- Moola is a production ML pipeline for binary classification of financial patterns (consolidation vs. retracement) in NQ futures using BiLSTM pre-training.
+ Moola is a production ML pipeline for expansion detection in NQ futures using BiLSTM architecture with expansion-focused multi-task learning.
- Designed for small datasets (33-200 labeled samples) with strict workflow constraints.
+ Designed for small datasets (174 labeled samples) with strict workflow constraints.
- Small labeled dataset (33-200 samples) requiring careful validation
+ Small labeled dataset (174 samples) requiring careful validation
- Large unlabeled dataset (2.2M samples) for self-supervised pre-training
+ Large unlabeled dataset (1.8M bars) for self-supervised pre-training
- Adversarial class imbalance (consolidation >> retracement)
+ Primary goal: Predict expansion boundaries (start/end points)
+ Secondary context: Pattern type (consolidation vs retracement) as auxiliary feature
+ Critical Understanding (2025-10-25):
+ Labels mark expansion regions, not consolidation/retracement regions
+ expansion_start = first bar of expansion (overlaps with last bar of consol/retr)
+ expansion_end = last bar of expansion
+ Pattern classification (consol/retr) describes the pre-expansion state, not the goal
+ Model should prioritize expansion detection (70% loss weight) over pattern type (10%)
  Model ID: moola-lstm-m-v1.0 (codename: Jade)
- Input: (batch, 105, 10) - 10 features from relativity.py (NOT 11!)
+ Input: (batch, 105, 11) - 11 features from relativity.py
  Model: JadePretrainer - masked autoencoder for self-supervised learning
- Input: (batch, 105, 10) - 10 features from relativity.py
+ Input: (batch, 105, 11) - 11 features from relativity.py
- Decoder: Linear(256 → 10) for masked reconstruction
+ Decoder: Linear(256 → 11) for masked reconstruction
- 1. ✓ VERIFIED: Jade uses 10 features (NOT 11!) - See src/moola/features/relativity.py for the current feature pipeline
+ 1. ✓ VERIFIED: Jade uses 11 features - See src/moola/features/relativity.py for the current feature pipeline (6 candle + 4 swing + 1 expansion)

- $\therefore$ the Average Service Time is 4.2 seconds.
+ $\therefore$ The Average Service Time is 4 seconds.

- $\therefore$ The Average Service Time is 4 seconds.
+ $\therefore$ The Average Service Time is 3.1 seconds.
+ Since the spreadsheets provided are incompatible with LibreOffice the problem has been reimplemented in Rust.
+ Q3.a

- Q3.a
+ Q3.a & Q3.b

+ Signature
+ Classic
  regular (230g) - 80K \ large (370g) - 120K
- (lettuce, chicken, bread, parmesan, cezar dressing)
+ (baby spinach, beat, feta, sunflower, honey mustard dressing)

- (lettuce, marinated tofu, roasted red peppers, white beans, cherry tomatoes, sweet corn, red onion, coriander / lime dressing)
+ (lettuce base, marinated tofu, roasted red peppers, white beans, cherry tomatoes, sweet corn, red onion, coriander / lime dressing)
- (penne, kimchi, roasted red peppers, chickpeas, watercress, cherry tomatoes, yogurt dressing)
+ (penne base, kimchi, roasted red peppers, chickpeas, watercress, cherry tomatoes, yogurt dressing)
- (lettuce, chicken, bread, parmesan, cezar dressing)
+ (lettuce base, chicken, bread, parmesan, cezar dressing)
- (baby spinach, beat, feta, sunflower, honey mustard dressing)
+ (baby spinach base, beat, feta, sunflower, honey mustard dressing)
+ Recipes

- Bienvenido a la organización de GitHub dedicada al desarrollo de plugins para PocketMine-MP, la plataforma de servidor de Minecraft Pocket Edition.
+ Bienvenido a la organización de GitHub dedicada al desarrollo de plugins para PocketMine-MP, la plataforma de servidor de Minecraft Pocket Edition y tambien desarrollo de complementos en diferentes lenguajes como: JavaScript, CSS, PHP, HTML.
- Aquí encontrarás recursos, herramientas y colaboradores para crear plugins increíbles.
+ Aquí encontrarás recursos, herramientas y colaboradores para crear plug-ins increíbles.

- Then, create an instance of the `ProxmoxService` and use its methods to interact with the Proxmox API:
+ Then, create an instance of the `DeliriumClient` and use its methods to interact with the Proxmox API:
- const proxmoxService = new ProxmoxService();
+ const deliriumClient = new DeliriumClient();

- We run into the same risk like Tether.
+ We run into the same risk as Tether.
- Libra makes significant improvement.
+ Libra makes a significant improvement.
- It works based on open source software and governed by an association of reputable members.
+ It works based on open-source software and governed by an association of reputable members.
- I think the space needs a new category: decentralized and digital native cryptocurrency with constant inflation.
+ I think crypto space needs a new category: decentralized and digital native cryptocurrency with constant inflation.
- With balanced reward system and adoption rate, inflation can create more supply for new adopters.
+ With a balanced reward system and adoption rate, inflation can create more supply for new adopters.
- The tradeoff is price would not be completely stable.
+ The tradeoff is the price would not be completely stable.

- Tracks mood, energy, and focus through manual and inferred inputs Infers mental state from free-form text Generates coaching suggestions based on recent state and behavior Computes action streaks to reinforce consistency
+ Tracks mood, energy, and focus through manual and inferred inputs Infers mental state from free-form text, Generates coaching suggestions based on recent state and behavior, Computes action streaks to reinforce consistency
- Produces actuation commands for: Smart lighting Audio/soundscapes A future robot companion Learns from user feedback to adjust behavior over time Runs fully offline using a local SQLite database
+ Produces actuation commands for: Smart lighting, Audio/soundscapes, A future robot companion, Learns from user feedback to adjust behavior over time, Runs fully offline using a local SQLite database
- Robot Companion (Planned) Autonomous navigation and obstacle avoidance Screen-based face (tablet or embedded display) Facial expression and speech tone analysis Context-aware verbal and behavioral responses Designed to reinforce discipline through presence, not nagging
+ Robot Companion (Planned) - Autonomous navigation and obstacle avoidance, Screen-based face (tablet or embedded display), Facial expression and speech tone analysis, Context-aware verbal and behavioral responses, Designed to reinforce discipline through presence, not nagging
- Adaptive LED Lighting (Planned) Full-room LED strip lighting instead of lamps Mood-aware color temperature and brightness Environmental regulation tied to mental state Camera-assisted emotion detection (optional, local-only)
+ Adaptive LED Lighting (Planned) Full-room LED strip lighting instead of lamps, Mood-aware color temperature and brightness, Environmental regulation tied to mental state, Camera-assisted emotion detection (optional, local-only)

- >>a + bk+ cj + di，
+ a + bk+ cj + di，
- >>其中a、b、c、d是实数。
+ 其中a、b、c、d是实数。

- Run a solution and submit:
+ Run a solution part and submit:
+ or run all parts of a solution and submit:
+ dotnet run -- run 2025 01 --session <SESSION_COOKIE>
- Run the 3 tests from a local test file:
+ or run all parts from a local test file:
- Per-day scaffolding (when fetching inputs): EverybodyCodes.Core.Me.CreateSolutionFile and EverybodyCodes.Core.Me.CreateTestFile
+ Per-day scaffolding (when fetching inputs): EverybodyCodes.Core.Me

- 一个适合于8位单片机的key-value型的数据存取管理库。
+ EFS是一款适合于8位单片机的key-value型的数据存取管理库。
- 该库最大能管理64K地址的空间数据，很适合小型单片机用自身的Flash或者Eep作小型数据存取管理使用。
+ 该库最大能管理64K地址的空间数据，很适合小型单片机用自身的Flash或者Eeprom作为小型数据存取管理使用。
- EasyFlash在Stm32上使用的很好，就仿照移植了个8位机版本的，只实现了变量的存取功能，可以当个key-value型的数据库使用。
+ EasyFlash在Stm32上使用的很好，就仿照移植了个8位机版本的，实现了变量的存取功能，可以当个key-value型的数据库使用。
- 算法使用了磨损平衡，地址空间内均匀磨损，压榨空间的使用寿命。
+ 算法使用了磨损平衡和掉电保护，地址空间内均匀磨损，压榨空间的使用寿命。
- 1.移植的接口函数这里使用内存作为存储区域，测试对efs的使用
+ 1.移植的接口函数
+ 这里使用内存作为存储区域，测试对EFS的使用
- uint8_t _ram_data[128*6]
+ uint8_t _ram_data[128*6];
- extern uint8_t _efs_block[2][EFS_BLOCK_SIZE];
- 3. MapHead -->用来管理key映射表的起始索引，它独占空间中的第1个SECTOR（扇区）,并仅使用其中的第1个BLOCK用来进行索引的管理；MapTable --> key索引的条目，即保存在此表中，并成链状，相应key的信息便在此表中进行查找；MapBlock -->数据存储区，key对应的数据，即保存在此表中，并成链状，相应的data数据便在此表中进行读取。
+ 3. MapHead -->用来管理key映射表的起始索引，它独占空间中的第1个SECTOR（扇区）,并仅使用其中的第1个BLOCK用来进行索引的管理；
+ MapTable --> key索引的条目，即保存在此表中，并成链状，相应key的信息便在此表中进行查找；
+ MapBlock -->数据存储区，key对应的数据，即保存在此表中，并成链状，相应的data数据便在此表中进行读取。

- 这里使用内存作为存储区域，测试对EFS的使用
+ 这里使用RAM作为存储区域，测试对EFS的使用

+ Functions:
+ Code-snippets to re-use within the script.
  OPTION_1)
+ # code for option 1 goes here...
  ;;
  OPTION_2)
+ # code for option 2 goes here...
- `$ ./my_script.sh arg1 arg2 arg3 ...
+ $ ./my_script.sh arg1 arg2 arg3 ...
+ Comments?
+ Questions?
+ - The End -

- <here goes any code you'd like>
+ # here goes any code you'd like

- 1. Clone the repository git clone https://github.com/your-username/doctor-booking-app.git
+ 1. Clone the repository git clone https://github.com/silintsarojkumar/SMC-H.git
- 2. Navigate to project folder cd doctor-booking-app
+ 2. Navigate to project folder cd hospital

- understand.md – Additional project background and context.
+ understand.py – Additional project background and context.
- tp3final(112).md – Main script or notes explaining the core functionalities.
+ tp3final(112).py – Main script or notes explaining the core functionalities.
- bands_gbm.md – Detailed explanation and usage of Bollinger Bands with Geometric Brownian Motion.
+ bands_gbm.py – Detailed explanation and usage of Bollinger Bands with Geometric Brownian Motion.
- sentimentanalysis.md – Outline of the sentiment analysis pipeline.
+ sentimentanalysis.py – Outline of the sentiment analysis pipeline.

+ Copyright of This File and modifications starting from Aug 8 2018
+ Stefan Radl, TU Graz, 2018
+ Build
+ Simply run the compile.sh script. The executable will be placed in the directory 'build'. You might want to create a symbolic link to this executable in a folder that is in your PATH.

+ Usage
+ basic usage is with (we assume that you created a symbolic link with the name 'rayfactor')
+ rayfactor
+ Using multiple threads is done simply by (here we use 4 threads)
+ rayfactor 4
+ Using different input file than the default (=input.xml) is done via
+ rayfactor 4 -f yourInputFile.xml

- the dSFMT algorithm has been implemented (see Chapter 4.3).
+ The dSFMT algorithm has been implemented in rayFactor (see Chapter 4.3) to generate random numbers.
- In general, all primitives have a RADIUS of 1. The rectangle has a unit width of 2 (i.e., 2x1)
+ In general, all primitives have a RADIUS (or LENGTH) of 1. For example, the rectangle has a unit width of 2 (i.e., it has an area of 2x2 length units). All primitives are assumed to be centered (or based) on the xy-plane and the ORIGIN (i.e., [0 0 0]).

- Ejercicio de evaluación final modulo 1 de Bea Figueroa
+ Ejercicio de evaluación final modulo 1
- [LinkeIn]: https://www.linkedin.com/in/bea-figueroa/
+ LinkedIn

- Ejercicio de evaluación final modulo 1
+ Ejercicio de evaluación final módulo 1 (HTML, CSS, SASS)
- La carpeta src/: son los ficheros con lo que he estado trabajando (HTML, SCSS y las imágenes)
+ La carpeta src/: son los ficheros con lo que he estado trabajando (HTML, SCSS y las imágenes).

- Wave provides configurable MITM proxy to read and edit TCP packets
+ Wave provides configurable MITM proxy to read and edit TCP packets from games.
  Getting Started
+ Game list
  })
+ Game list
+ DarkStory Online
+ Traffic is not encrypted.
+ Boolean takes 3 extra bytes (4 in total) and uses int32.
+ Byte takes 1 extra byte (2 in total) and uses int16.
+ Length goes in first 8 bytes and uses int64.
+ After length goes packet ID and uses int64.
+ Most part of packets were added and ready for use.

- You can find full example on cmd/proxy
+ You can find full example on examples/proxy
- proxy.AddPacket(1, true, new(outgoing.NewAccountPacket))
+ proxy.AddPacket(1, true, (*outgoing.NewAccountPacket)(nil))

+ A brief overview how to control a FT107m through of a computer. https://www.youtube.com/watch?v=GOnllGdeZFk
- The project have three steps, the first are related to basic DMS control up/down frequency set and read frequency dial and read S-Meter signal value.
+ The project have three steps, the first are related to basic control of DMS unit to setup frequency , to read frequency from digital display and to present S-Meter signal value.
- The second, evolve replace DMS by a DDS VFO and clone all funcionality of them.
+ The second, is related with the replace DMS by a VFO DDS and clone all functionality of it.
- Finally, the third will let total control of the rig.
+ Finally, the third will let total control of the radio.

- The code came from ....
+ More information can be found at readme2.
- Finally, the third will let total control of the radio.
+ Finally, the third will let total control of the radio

= What the task requires =
Using the data above, reproduce exactly the lines from the line that contains "- bands_gbm.md –" through the line that contains "- La carpeta", including both.

= Response area =
- bands_gbm.md – Detailed explanation and usage of Bollinger Bands with Geometric Brownian Motion.
+ bands_gbm.py – Detailed explanation and usage of Bollinger Bands with Geometric Brownian Motion.
- sentimentanalysis.md – Outline of the sentiment analysis pipeline.
+ sentimentanalysis.py – Outline of the sentiment analysis pipeline.

+ Copyright of This File and modifications starting from Aug 8 2018
+ Stefan Radl, TU Graz, 2018
+ Build
+ Simply run the compile.sh script. The executable will be placed in the directory 'build'. You might want to create a symbolic link to this executable in a folder that is in your PATH.

+ Usage
+ basic usage is with (we assume that you created a symbolic link with the name 'rayfactor')
+ rayfactor
+ Using multiple threads is done simply by (here we use 4 threads)
+ rayfactor 4
+ Using different input file than the default (=input.xml) is done via
+ rayfactor 4 -f yourInputFile.xml

- the dSFMT algorithm has been implemented (see Chapter 4.3).
+ The dSFMT algorithm has been implemented in rayFactor (see Chapter 4.3) to generate random numbers.
- In general, all primitives have a RADIUS of 1. The rectangle has a unit width of 2 (i.e., 2x1)
+ In general, all primitives have a RADIUS (or LENGTH) of 1. For example, the rectangle has a unit width of 2 (i.e., it has an area of 2x2 length units). All primitives are assumed to be centered (or based) on the xy-plane and the ORIGIN (i.e., [0 0 0]).

- Ejercicio de evaluación final modulo 1 de Bea Figueroa
+ Ejercicio de evaluación final modulo 1
- [LinkeIn]: https://www.linkedin.com/in/bea-figueroa/
+ LinkedIn

- Ejercicio de evaluación final modulo 1
+ Ejercicio de evaluación final módulo 1 (HTML, CSS, SASS)
- La carpeta src/: son los ficheros con lo que he estado trabajando (HTML, SCSS y las imágenes)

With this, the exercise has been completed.